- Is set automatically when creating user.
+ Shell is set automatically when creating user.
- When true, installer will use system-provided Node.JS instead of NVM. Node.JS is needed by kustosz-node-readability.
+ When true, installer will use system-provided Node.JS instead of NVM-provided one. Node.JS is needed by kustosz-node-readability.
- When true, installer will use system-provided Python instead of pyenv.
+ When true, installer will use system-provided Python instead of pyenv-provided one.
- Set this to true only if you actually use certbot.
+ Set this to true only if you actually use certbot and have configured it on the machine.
#####
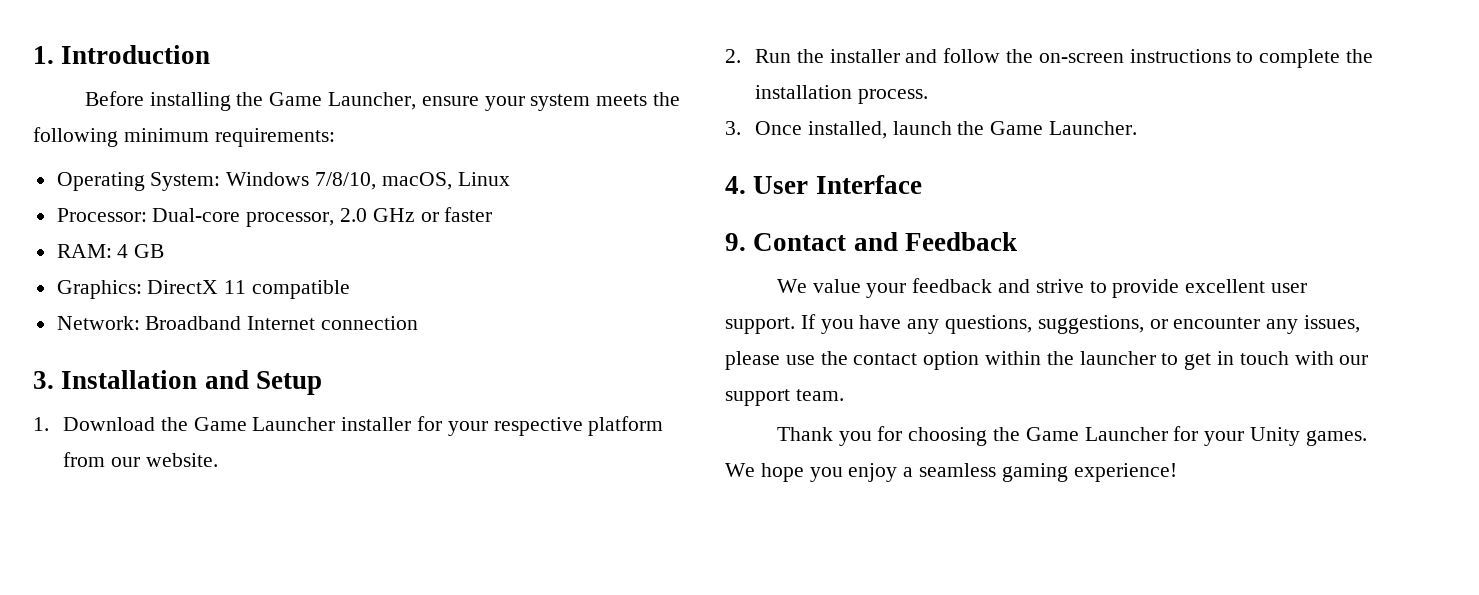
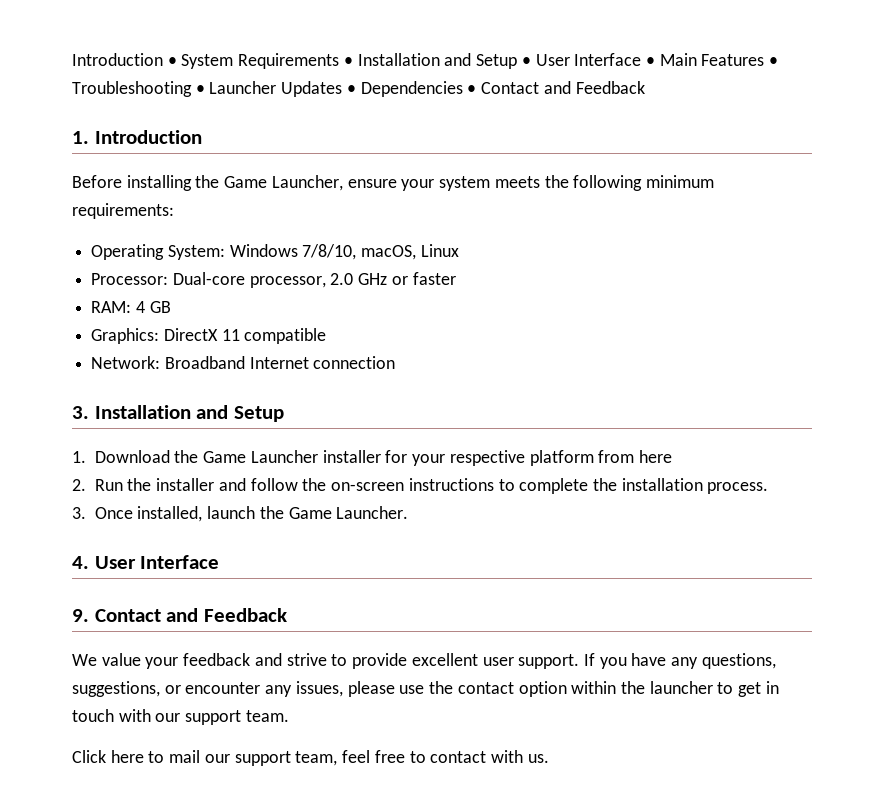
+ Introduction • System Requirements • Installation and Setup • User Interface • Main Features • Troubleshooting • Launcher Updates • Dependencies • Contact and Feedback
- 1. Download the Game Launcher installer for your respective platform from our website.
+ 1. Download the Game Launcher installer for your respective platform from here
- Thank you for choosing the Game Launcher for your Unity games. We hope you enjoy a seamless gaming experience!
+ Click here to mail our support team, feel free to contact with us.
#####
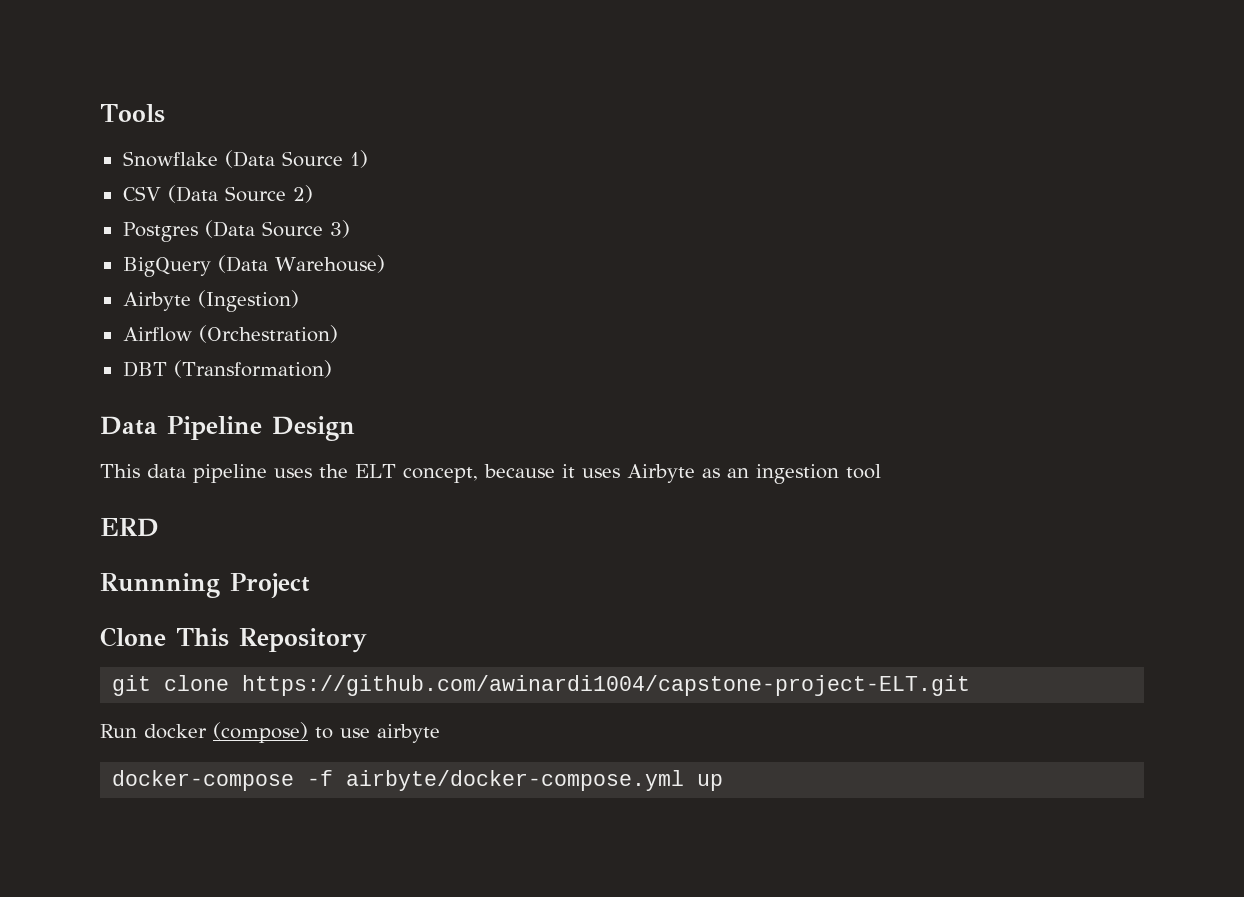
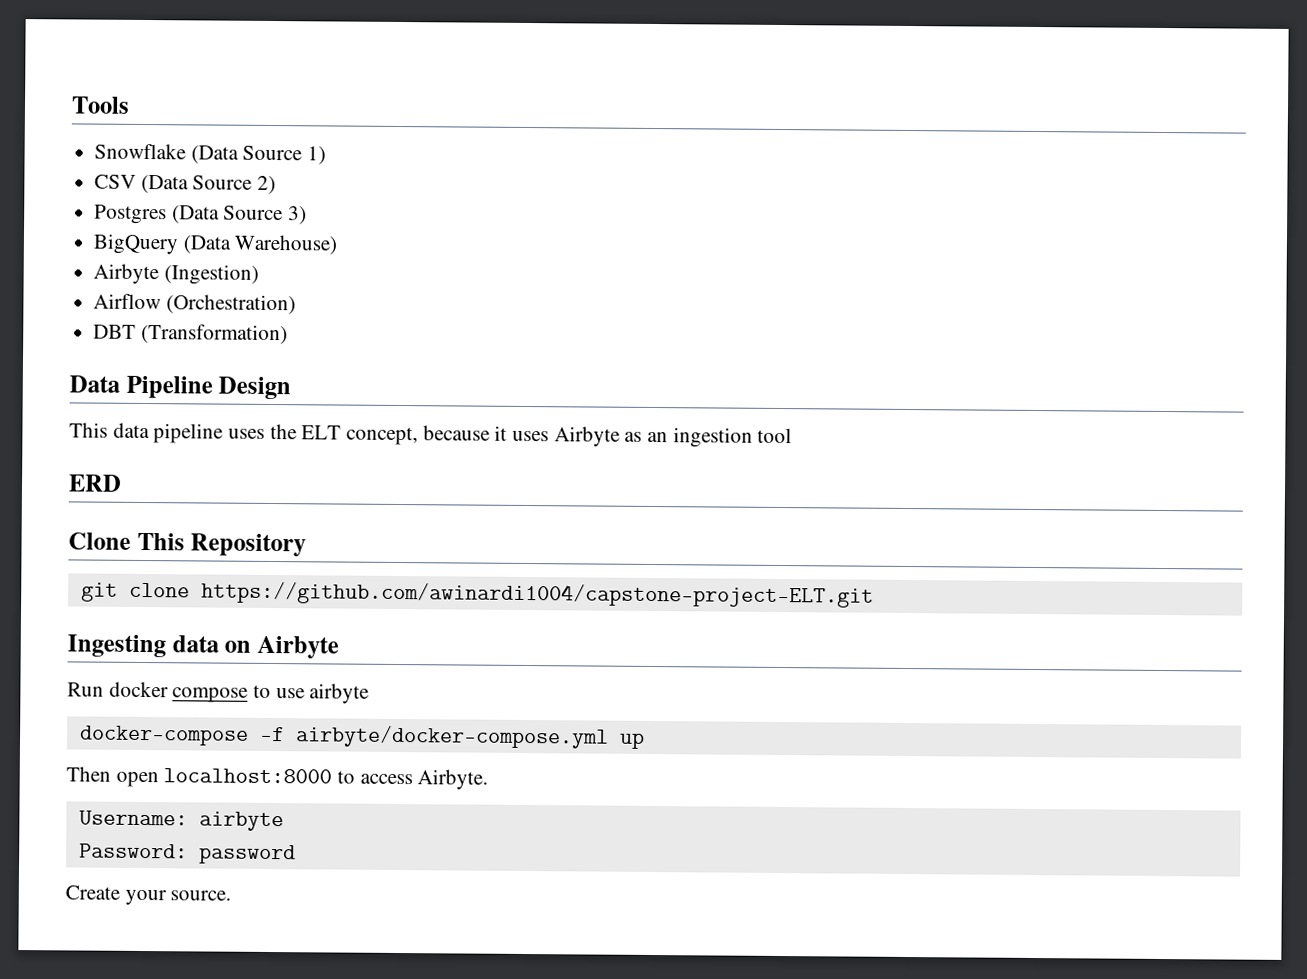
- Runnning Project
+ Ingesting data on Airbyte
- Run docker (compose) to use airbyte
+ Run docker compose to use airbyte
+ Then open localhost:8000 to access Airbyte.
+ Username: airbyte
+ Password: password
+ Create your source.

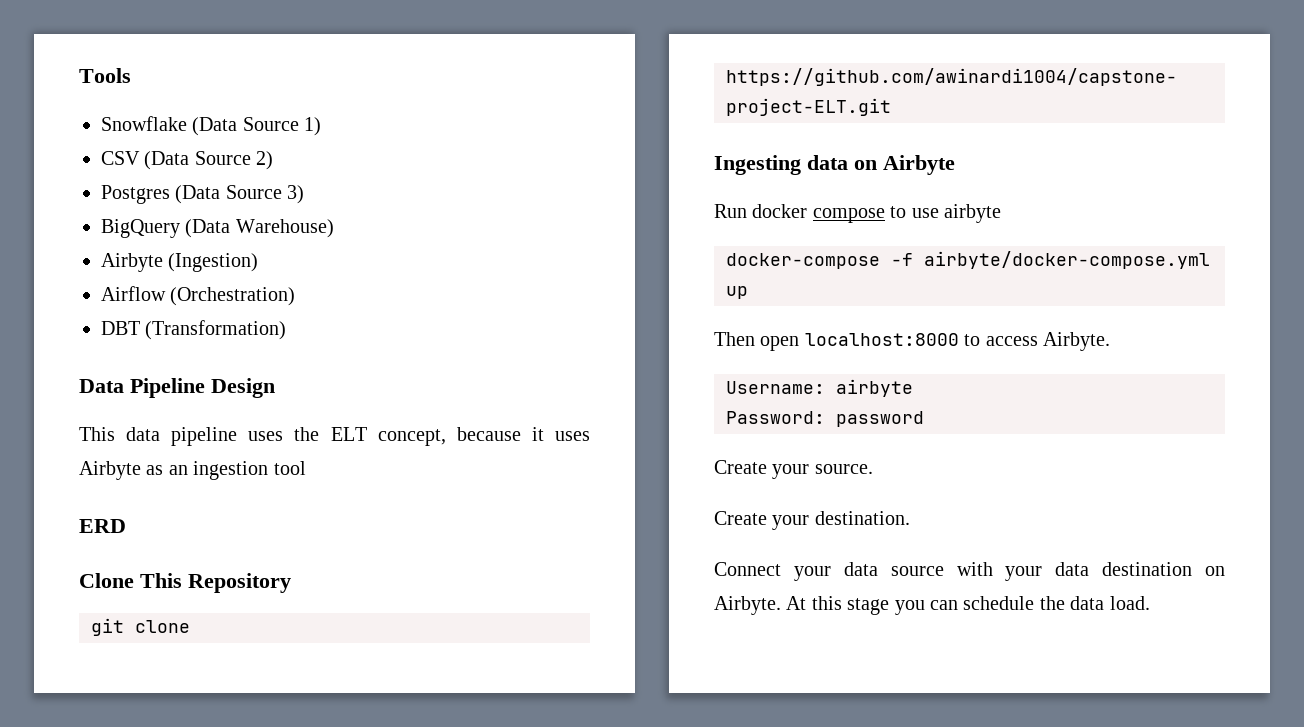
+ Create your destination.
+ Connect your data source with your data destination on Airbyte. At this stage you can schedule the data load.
#####
• _Prompt_
Treat the line with "to access Airbyte." as the start and the line with "the data load." as the end, and return exactly that span of the data above, both ends included, without pictures.

• _Exercise response_
+ Then open localhost:8000 to access Airbyte.
+ Username: airbyte
+ Password: password
+ Create your source.

+ Create your destination.
+ Connect your data source with your data destination on Airbyte. At this stage you can schedule the data load.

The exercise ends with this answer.